An open API service indexing awesome lists of open source software.

https://github.com/naidezhujimo/proximal-policy-optimization-ppo-for-bipedalwalker-v3

his repository contains an implementation of the Proximal Policy Optimization (PPO) algorithm to solve the BipedalWalker-v3 environment from the Gymnasium library. This project uses a combination of policy and value networks to learn a policy for controlling a bipedal walker.
https://github.com/naidezhujimo/proximal-policy-optimization-ppo-for-bipedalwalker-v3

deep-learning gae gymnasium ppo-pytorch pytorch rl

Last synced: 2 months ago
JSON representation

his repository contains an implementation of the Proximal Policy Optimization (PPO) algorithm to solve the BipedalWalker-v3 environment from the Gymnasium library. This project uses a combination of policy and value networks to learn a policy for controlling a bipedal walker.

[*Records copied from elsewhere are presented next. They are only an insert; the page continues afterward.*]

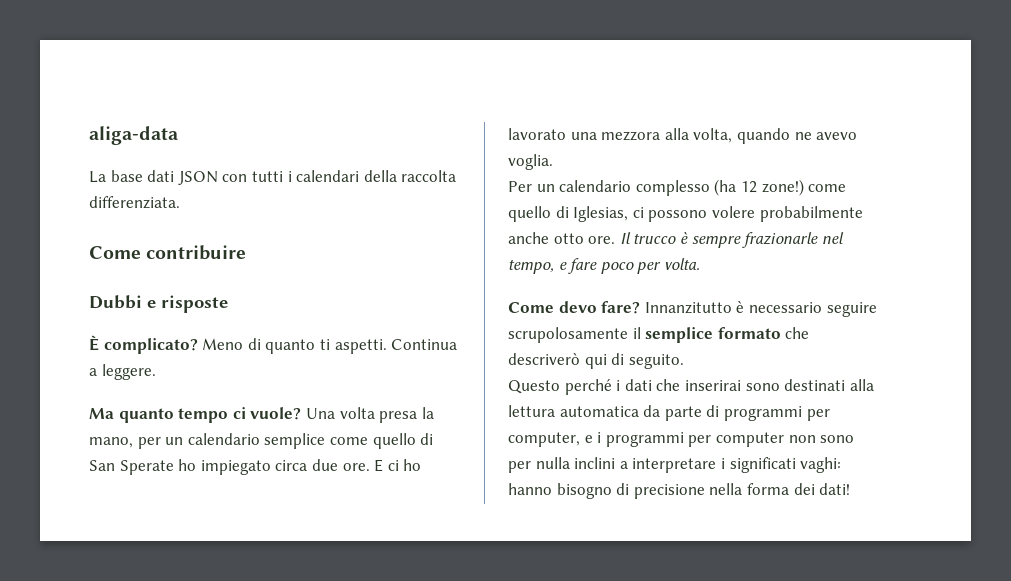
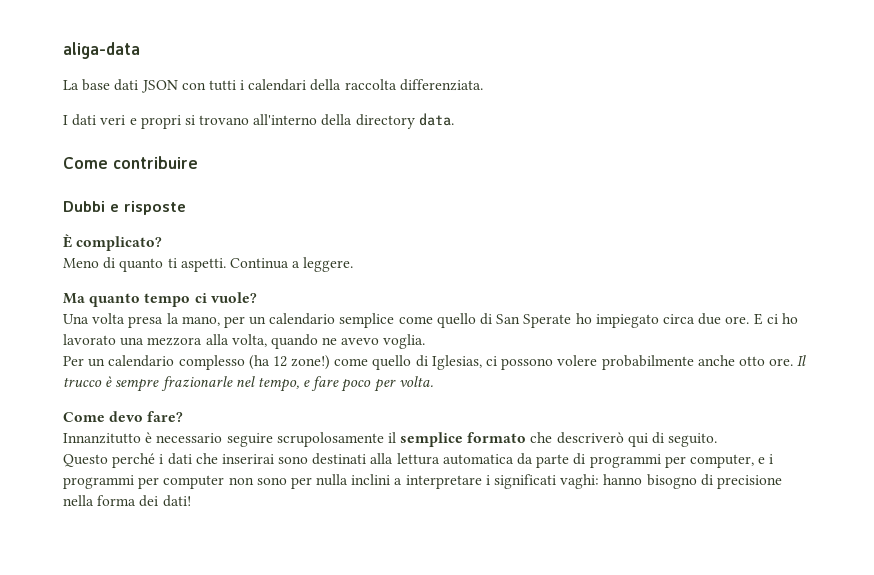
(180, 202) none -> [63,113,454,129] // I dati veri e propri si trovano all'interno della directory data.
(198, 346) none -> (163, 243) //
(302, 413) none -> (257, 297) //
(641, 307) none -> (184, 416) //

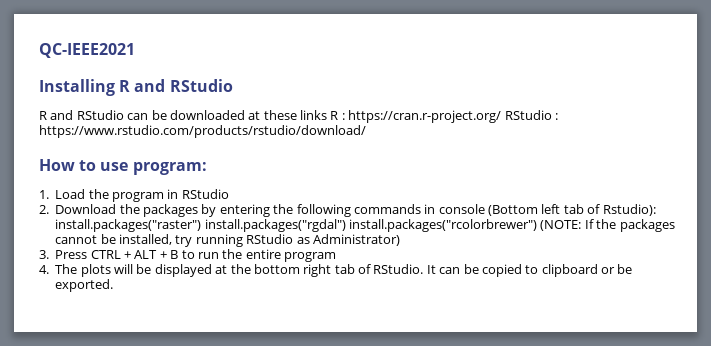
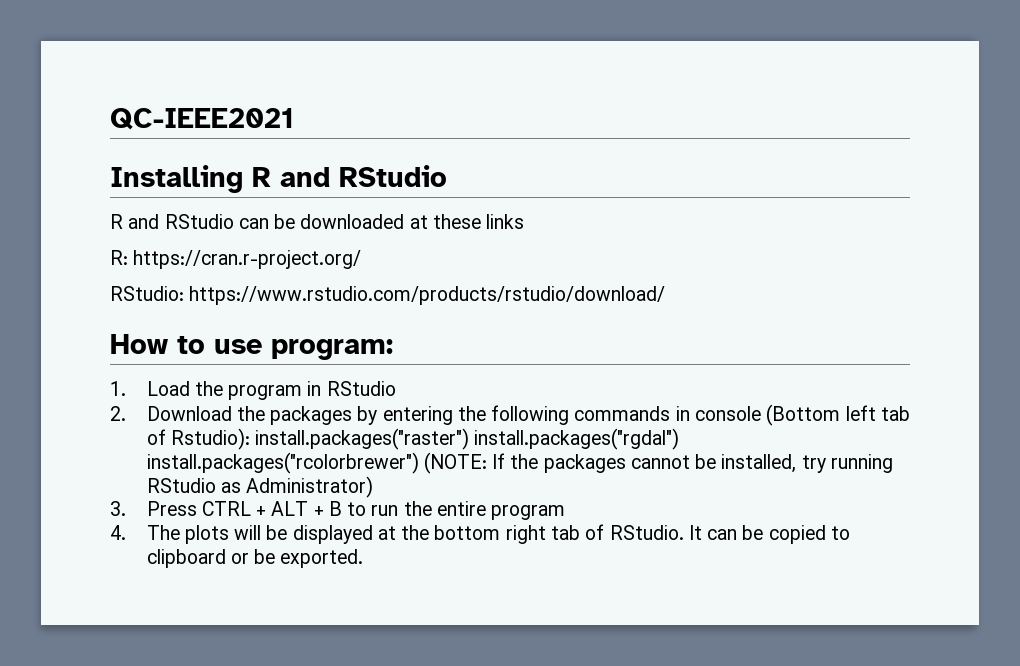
[330,111,345,120] R : -> [110,250,128,265] // R:
[504,110,558,120] RStudio : -> [110,286,184,301] // RStudio:

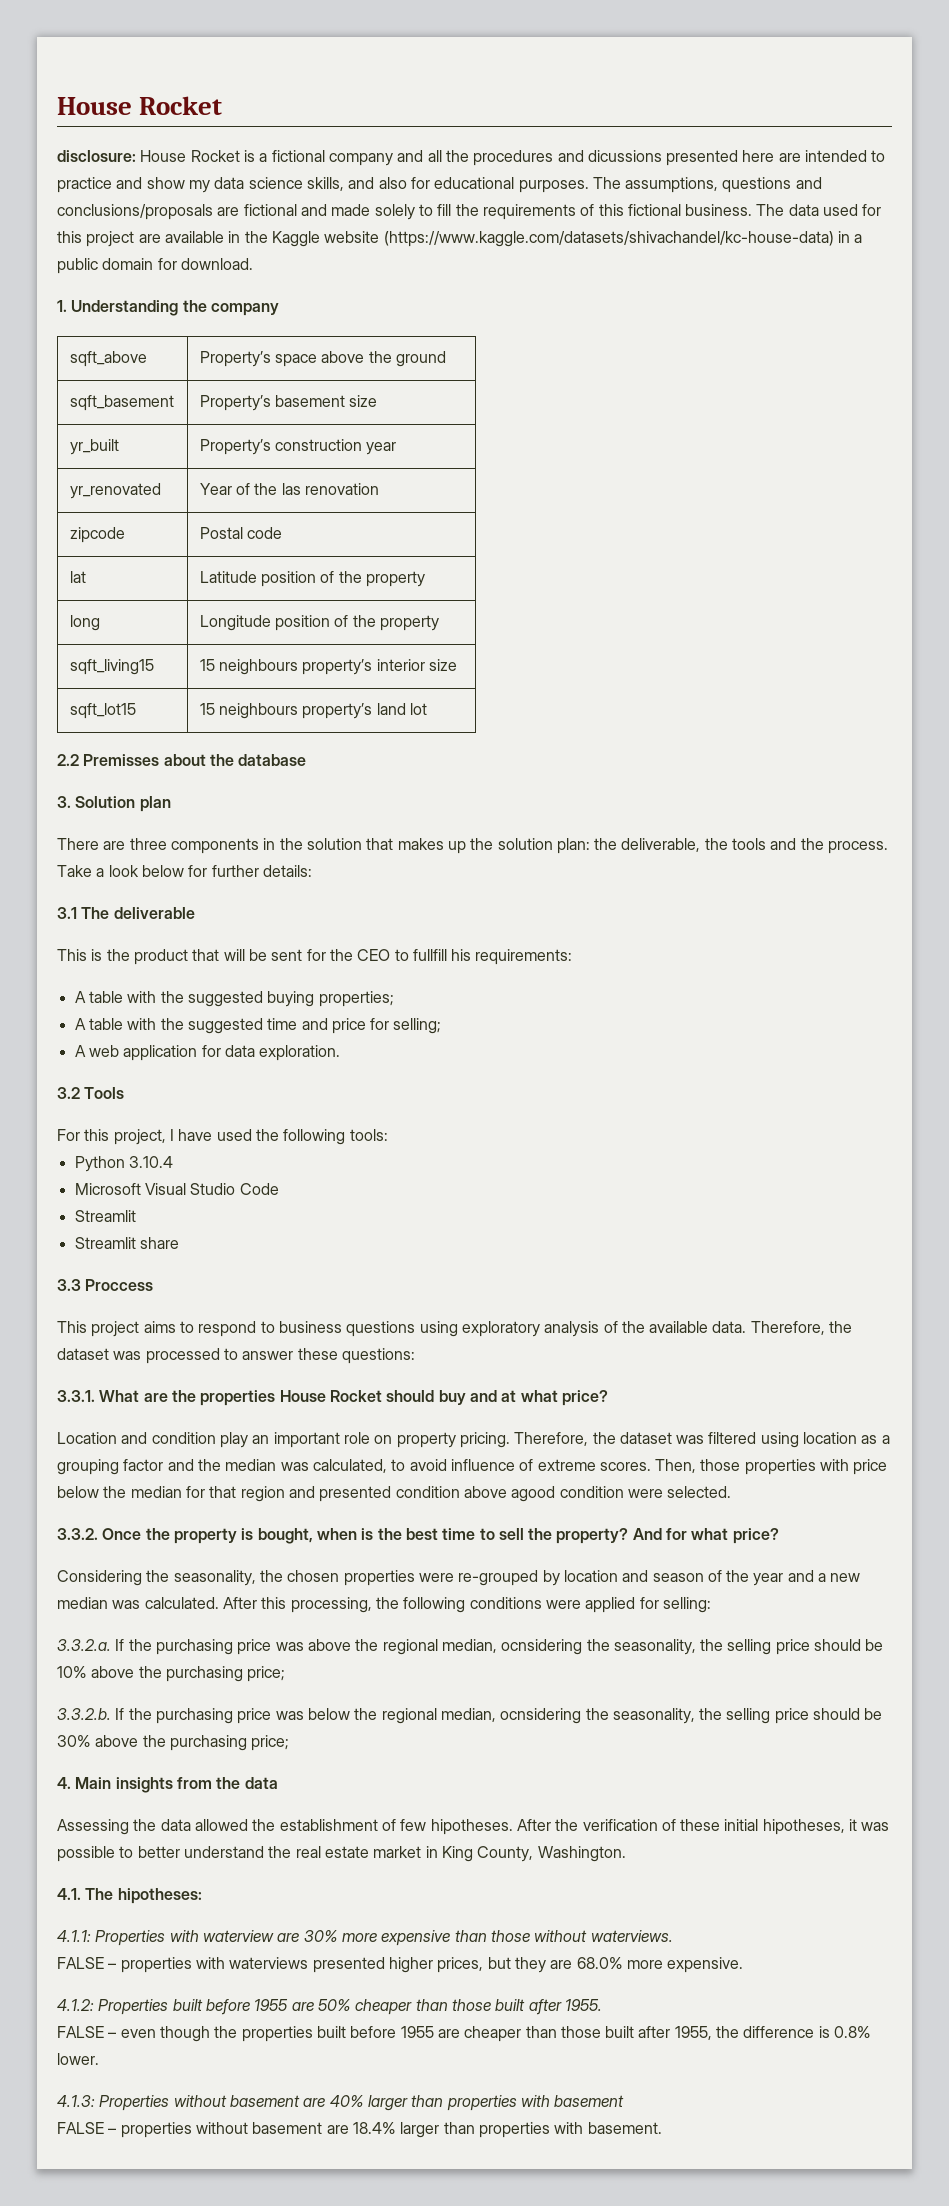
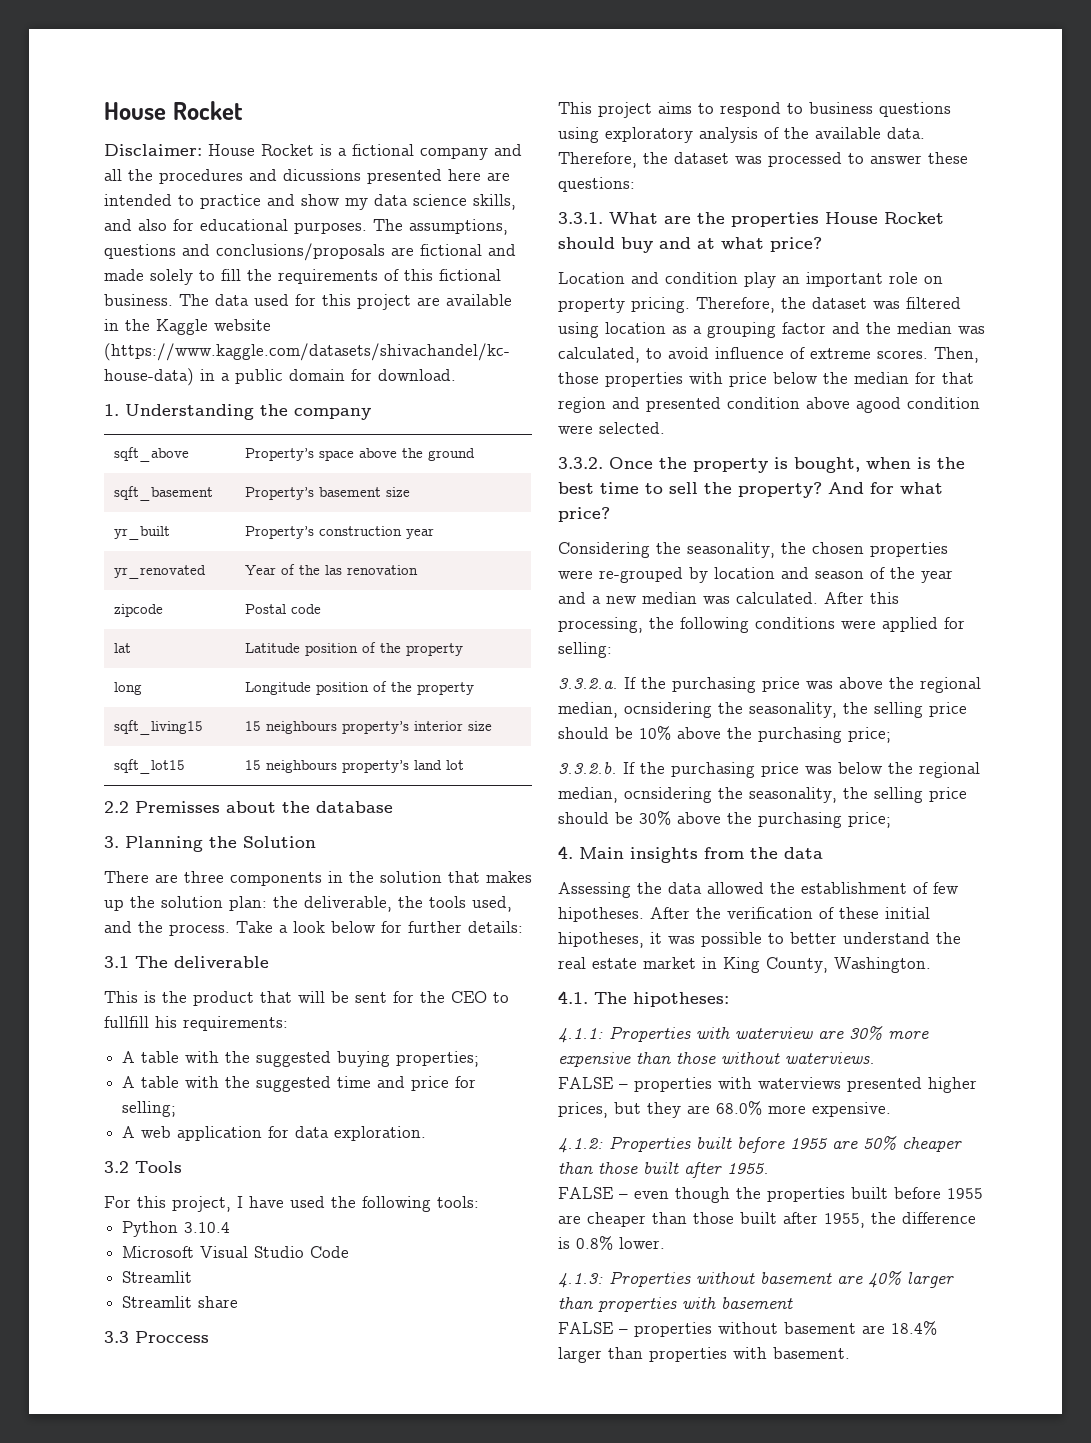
[57,150,136,162] disclosure: -> [104,144,202,156] Disclaimer:
(71, 802) none -> [125,836,237,852] Planning the
[139,796,171,812] plan -> (316, 842) none
(767, 844) none -> [472,896,512,912] used,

Awesome Lists containing this project

README

        

# Proximal Policy Optimization (PPO) for BipedalWalker-v3

This repository contains an implementation of the Proximal Policy Optimization (PPO) algorithm to solve the `BipedalWalker-v3` environment from the Gymnasium library. PPO is a popular reinforcement learning algorithm that balances ease of implementation with strong performance. This project uses a combination of policy and value networks to learn a policy for controlling a bipedal walker.

## Table of Contents
- [Introduction](#introduction)
- [Dependencies](#dependencies)
- [Code Structure](#code-structure)
- [How It Works](#how-it-works)
- [Usage](#usage)
- [Results](#results)
- [License](#license)

## Introduction

Proximal Policy Optimization (PPO) is a policy gradient method that uses a clipped objective function to ensure stable and efficient training. This implementation applies PPO to the `BipedalWalker-v3` environment, where the goal is to train a bipedal robot to walk as far as possible without falling.

## Dependencies

To run this code, you need the following Python libraries:

- `numpy`
- `torch` (PyTorch)
- `gymnasium`
- `tensorboardX`
- `matplotlib`

You can install these dependencies using `pip`:

```bash
pip install numpy torch gymnasium tensorboardX matplotlib
```

## Code Structure

The code is structured as follows:

- **Policy Network (`A2C_policy` class)**: A neural network that outputs the mean action for a given state. It also includes a learnable parameter for the action standard deviation.
- **Value Network (`A2C_value` class)**: A neural network that estimates the value of a given state.
- **Environment Wrapper (`Env` class)**: Handles interactions with the Gymnasium environment, including data collection and advantage estimation using Generalized Advantage Estimation (GAE).
- **PPO Loss (`clipped_PPO_loss` function)**: Computes the PPO loss, which includes a clipped surrogate objective for the policy and a mean squared error loss for the value function.
- **Training Loop**: The main loop that iteratively collects data, computes advantages, and updates the policy and value networks using PPO.

## How It Works

1. **Policy and Value Networks**: The policy network outputs the mean action for a given state, while the value network estimates the state's value.
2. **Data Collection**: The agent interacts with the environment to collect trajectories of states, actions, rewards, and values.
3. **Advantage Estimation**: Generalized Advantage Estimation (GAE) is used to compute advantages, which measure how much better an action is compared to the average action at a given state.
4. **PPO Update**: The policy and value networks are updated using the PPO objective, which includes a clipped surrogate objective to ensure stable updates.
5. **Testing**: Periodically, the trained policy is tested in the environment, and its performance is recorded.

## Usage

To run the training script, simply execute the following command:

```bash
python ppo_bipedalwalker.py
```

### Key Hyperparameters

- `ENV_NAME`: The Gymnasium environment name (`BipedalWalker-v3`).
- `TRAJECTORY_SIZE`: The number of steps to collect before each update.
- `BATCH_SIZE`: The number of samples used for each update.
- `PPO_EPOCHS`: The number of epochs to update the networks for each batch of data.
- `CLIP_EPS`: The clipping parameter for the PPO objective.
- `GAE_LAMBDA`: The lambda parameter for GAE.
- `GAMMA`: The discount factor for future rewards.
- `POLICY_LR`: The learning rate for the policy network.
- `VALUE_LR`: The learning rate for the value network.

### Video Recording

The code includes functionality to record videos of the agent's performance during testing. Videos are saved in the `VIDEOS/TEST_VIDEOS_` directory.

## Results

The training progress is visualized using TensorBoard and a plot of the training and testing rewards over time. The plot is saved as `reward_curve.png` in the `training_plots` directory.

### Example Output

```plaintext
##### 0 rew: -100 -200 0.0 0
##### 1 rew: -150 -200 0.0 0
...
##### 1199 rew: 250 -200 0.0 0
> Testing.. 1200 280.5 500
=> Best test!! Reward:280.50 Steps:500
```

The visualisation data is available in folders.